◆ **Work order**
Copy the data that follows exactly, and include none of its images.
(Working data)
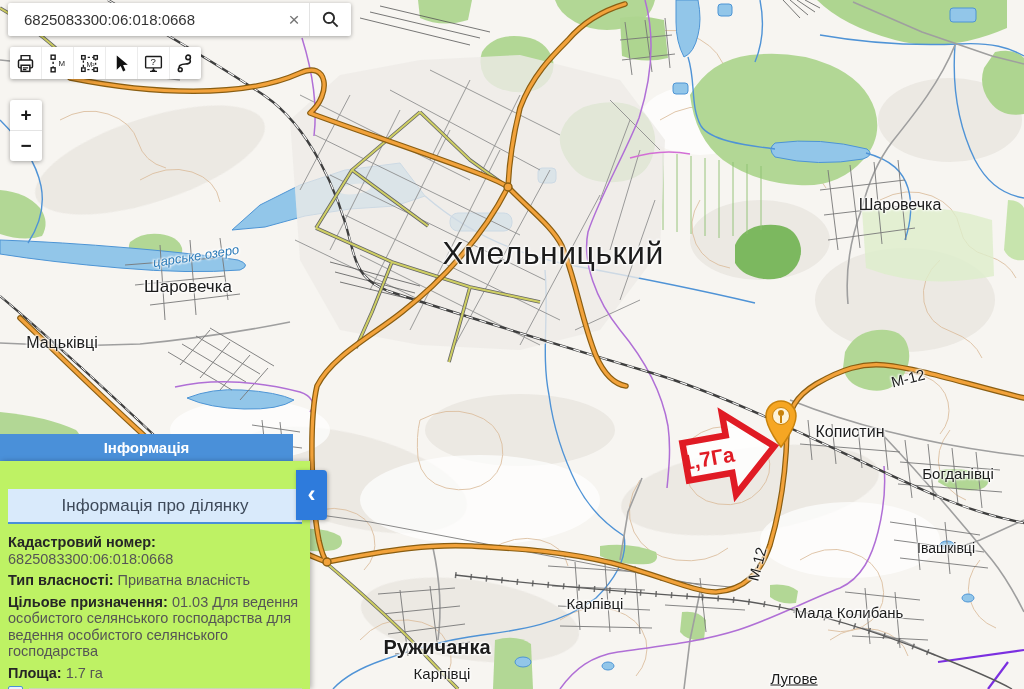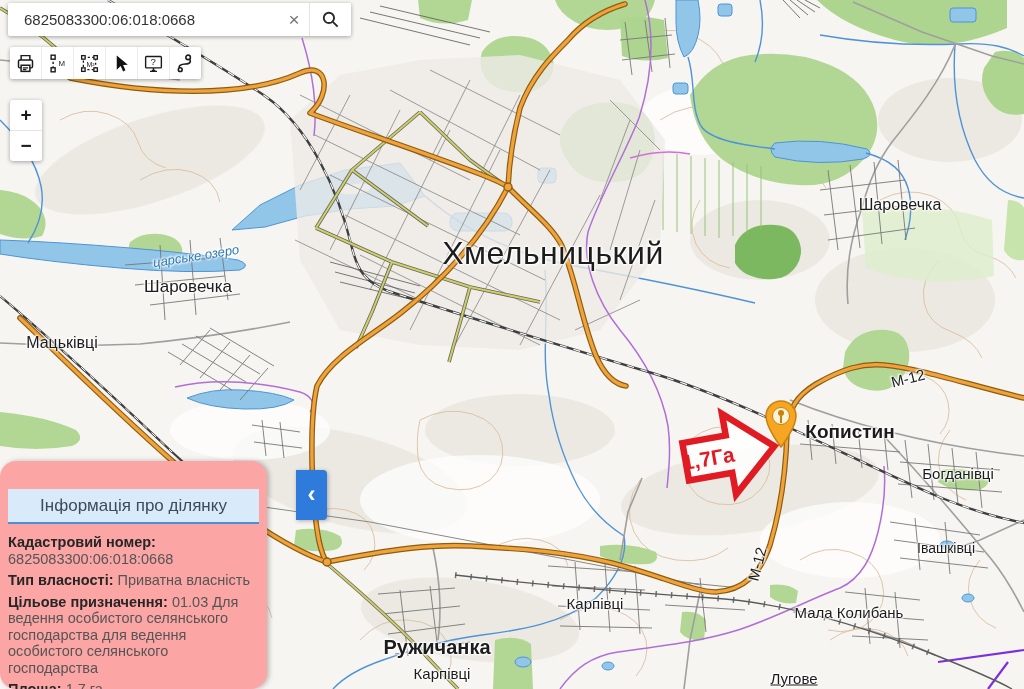--- a/index.html
+++ b/index.html
@@ -24,22 +24,22 @@
   .tool-btn{width:31px;height:32px;display:flex;align-items:center;justify-content:center;cursor:pointer;}
   .tool-sep{width:1px;height:32px;background:#ececec;}
   
   #zoomctl{position:absolute;left:10px;top:100px;width:32px;height:61px;background:#fff;border-radius:3px;
      box-shadow:0 1px 4px rgba(0,0,0,.35);z-index:10;display:flex;flex-direction:column;}
   .zoom-btn{flex:1;display:flex;align-items:center;justify-content:center;font-size:19px;font-weight:bold;color:#1b1b1b;cursor:pointer;}
   #zoomctl .zsep{height:1px;background:#e4e4e4;}
   
   #info-header{position:absolute;left:0;top:434px;width:293px;height:27px;background:#4a90d9;color:#fff;
      display:flex;align-items:center;justify-content:center;font-size:15px;font-weight:bold;z-index:11;}
-  #info-body{position:absolute;left:0;top:461px;width:267px;height:228px;background:#fca5a5;z-index:11;
-     box-shadow:2px 0 5px rgba(0,0,0,.25);overflow:hidden;border-radius:16px;}
+  #info-body{position:absolute;left:0;top:461px;width:310px;height:228px;background:#bef264;z-index:11;
+     box-shadow:2px 0 5px rgba(0,0,0,.25);overflow:hidden;}
   #info-tab{margin:28px 8px 0 8px;height:33px;background:#d9eafb;border-bottom:2px solid #4a90d9;
      display:flex;align-items:center;justify-content:center;font-size:17px;color:#3e4a5a;cursor:pointer;}
   #fields{margin:10px 8px 0 8px;font-size:14.5px;line-height:16.5px;color:#555;}
   #fields .frow{margin-bottom:5px;}
   #fields b{color:#262626;}
   .partial-row{display:flex;align-items:flex-start;margin-top:3px;}
   .partial-ico{width:13px;height:12px;border:1px solid #4a90d9;border-radius:2px;background:#eaf2fc;margin-right:6px;}
   .partial-txt{flex:1;height:6px;background:linear-gradient(#c9ccd4,#f2f3f5);opacity:.7;margin-top:2px;}
   #collapse-btn{position:absolute;left:296px;top:470px;width:31px;height:50px;background:#2e7bdc;border-radius:0 4px 4px 0;
      box-shadow:1px 1px 4px rgba(0,0,0,.3);display:flex;align-items:center;justify-content:center;cursor:pointer;z-index:11;}
@@ -252,21 +252,21 @@
       <circle cx="327" cy="562" r="4" fill="#f2a23b" stroke="#8a5e12" stroke-width="1.4"></circle>
     </g>
   </svg>
 
   <div>
     <span class="mlbl" style="left:553px;top:253px;font-size:32px;letter-spacing:0.5px;">Хмельницький</span>
     <span class="mlbl" style="left:188px;top:287px;font-size:17px;">Шаровечка</span>
     <span class="mlbl" style="left:62px;top:343px;font-size:16px;">Мацьківці</span>
     <span class="mlbl" style="left:900px;top:205px;font-size:16px;">Шаровечка</span>
     <span class="mlbl water" style="left:196px;top:256px;font-size:13px;transform:translate(-50%,-50%) rotate(-9deg);">царське озеро</span>
-    <span class="mlbl" style="left:850px;top:432px;font-size:19px;font-weight:bold;">Копистин</span>
+    <span class="mlbl" style="left:850px;top:432px;font-size:16px;">Копистин</span>
     <span class="mlbl" style="left:958px;top:473px;font-size:15px;">Богданівці</span>
     <span class="mlbl" style="left:946px;top:548px;font-size:14px;">Івашківці</span>
     <span class="mlbl" style="left:595px;top:603px;font-size:15px;">Карпівці</span>
     <span class="mlbl" style="left:812px;top:612px;font-size:15px;margin-left:37px;">Мала Колибань</span>
     <span class="mlbl" style="left:437px;top:647px;font-size:20px;font-weight:bold;">Ружичанка</span>
     <span class="mlbl" style="left:442px;top:673px;font-size:15px;">Карпівці</span>
     <span class="mlbl" style="left:794px;top:678px;font-size:15px;text-decoration:underline;">Лугове</span>
     <span class="mlbl" style="left:908px;top:378px;font-size:15px;transform:translate(-50%,-50%) rotate(-14deg);">М-12</span>
     <span class="mlbl" style="left:757px;top:564px;font-size:15px;transform:translate(-50%,-50%) rotate(-75deg);">М-12</span>
   </div>
@@ -347,20 +347,21 @@
       </svg>
     </div>
   </div>
 
   <div id="zoomctl">
     <div class="zoom-btn">+</div>
     <div class="zsep"></div>
     <div class="zoom-btn">−</div>
   </div>
 
+  <div id="info-header">Інформація</div>
   <div id="info-body">
     <div id="info-tab">Інформація про ділянку</div>
     <div id="fields">
       <div class="frow">
         <b>Кадастровий номер:</b><br>
         <span>6825083300:06:018:0668</span>
       </div>
       <div class="frow">
         <b>Тип власності:</b>
         <span>Приватна власність</span>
(End Working data)
◆ **Result for this exercise**
--- a/index.html
+++ b/index.html
@@ -24,22 +24,22 @@
   .tool-btn{width:31px;height:32px;display:flex;align-items:center;justify-content:center;cursor:pointer;}
   .tool-sep{width:1px;height:32px;background:#ececec;}
   
   #zoomctl{position:absolute;left:10px;top:100px;width:32px;height:61px;background:#fff;border-radius:3px;
      box-shadow:0 1px 4px rgba(0,0,0,.35);z-index:10;display:flex;flex-direction:column;}
   .zoom-btn{flex:1;display:flex;align-items:center;justify-content:center;font-size:19px;font-weight:bold;color:#1b1b1b;cursor:pointer;}
   #zoomctl .zsep{height:1px;background:#e4e4e4;}
   
   #info-header{position:absolute;left:0;top:434px;width:293px;height:27px;background:#4a90d9;color:#fff;
      display:flex;align-items:center;justify-content:center;font-size:15px;font-weight:bold;z-index:11;}
-  #info-body{position:absolute;left:0;top:461px;width:267px;height:228px;background:#fca5a5;z-index:11;
-     box-shadow:2px 0 5px rgba(0,0,0,.25);overflow:hidden;border-radius:16px;}
+  #info-body{position:absolute;left:0;top:461px;width:310px;height:228px;background:#bef264;z-index:11;
+     box-shadow:2px 0 5px rgba(0,0,0,.25);overflow:hidden;}
   #info-tab{margin:28px 8px 0 8px;height:33px;background:#d9eafb;border-bottom:2px solid #4a90d9;
      display:flex;align-items:center;justify-content:center;font-size:17px;color:#3e4a5a;cursor:pointer;}
   #fields{margin:10px 8px 0 8px;font-size:14.5px;line-height:16.5px;color:#555;}
   #fields .frow{margin-bottom:5px;}
   #fields b{color:#262626;}
   .partial-row{display:flex;align-items:flex-start;margin-top:3px;}
   .partial-ico{width:13px;height:12px;border:1px solid #4a90d9;border-radius:2px;background:#eaf2fc;margin-right:6px;}
   .partial-txt{flex:1;height:6px;background:linear-gradient(#c9ccd4,#f2f3f5);opacity:.7;margin-top:2px;}
   #collapse-btn{position:absolute;left:296px;top:470px;width:31px;height:50px;background:#2e7bdc;border-radius:0 4px 4px 0;
      box-shadow:1px 1px 4px rgba(0,0,0,.3);display:flex;align-items:center;justify-content:center;cursor:pointer;z-index:11;}
@@ -252,21 +252,21 @@
       <circle cx="327" cy="562" r="4" fill="#f2a23b" stroke="#8a5e12" stroke-width="1.4"></circle>
     </g>
   </svg>
 
   <div>
     <span class="mlbl" style="left:553px;top:253px;font-size:32px;letter-spacing:0.5px;">Хмельницький</span>
     <span class="mlbl" style="left:188px;top:287px;font-size:17px;">Шаровечка</span>
     <span class="mlbl" style="left:62px;top:343px;font-size:16px;">Мацьківці</span>
     <span class="mlbl" style="left:900px;top:205px;font-size:16px;">Шаровечка</span>
     <span class="mlbl water" style="left:196px;top:256px;font-size:13px;transform:translate(-50%,-50%) rotate(-9deg);">царське озеро</span>
-    <span class="mlbl" style="left:850px;top:432px;font-size:19px;font-weight:bold;">Копистин</span>
+    <span class="mlbl" style="left:850px;top:432px;font-size:16px;">Копистин</span>
     <span class="mlbl" style="left:958px;top:473px;font-size:15px;">Богданівці</span>
     <span class="mlbl" style="left:946px;top:548px;font-size:14px;">Івашківці</span>
     <span class="mlbl" style="left:595px;top:603px;font-size:15px;">Карпівці</span>
     <span class="mlbl" style="left:812px;top:612px;font-size:15px;margin-left:37px;">Мала Колибань</span>
     <span class="mlbl" style="left:437px;top:647px;font-size:20px;font-weight:bold;">Ружичанка</span>
     <span class="mlbl" style="left:442px;top:673px;font-size:15px;">Карпівці</span>
     <span class="mlbl" style="left:794px;top:678px;font-size:15px;text-decoration:underline;">Лугове</span>
     <span class="mlbl" style="left:908px;top:378px;font-size:15px;transform:translate(-50%,-50%) rotate(-14deg);">М-12</span>
     <span class="mlbl" style="left:757px;top:564px;font-size:15px;transform:translate(-50%,-50%) rotate(-75deg);">М-12</span>
   </div>
@@ -347,20 +347,21 @@
       </svg>
     </div>
   </div>
 
   <div id="zoomctl">
     <div class="zoom-btn">+</div>
     <div class="zsep"></div>
     <div class="zoom-btn">−</div>
   </div>
 
+  <div id="info-header">Інформація</div>
   <div id="info-body">
     <div id="info-tab">Інформація про ділянку</div>
     <div id="fields">
       <div class="frow">
         <b>Кадастровий номер:</b><br>
         <span>6825083300:06:018:0668</span>
       </div>
       <div class="frow">
         <b>Тип власності:</b>
         <span>Приватна власність</span>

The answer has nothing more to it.